> [Exercise material]:

----------------

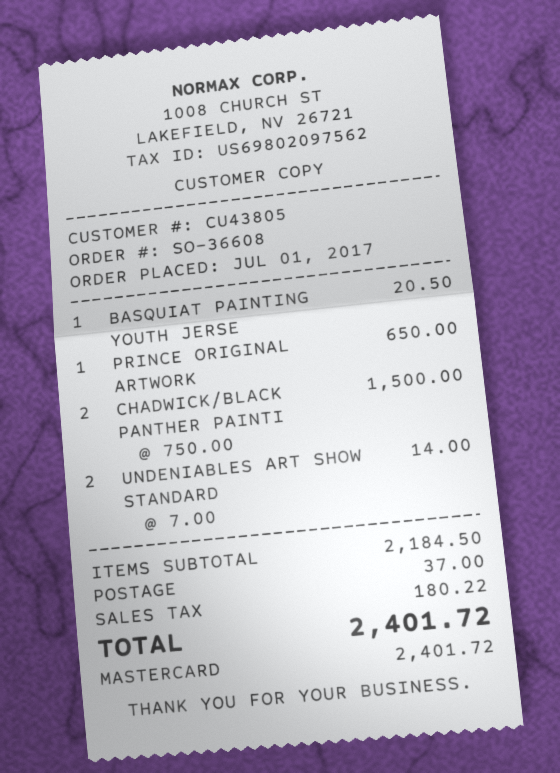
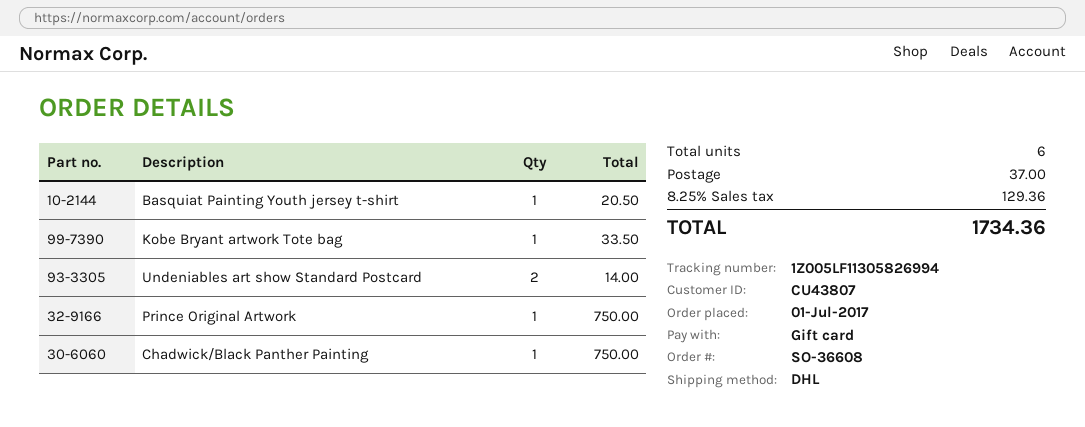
customer number: CU43805 -> CU43807
payment method: Mastercard -> gift card
PRINCE ORIGINAL ARTWORK: 1 for 650.00 -> 1 for 750.00
CHADWICK/BLACK PANTHER PAINTI: 2 for 1500.00 -> 1 for 750.00
Kobe Bryant artwork Tote bag: none -> 1 for 33.50
tax: 180.22 -> 129.36
total: 2401.72 -> 1734.36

----------------

> [Directions]:
From the first line to the last, repeat the data above exactly and leave the pictures out.

> [Task answer]:
customer number: CU43805 -> CU43807
payment method: Mastercard -> gift card
PRINCE ORIGINAL ARTWORK: 1 for 650.00 -> 1 for 750.00
CHADWICK/BLACK PANTHER PAINTI: 2 for 1500.00 -> 1 for 750.00
Kobe Bryant artwork Tote bag: none -> 1 for 33.50
tax: 180.22 -> 129.36
total: 2401.72 -> 1734.36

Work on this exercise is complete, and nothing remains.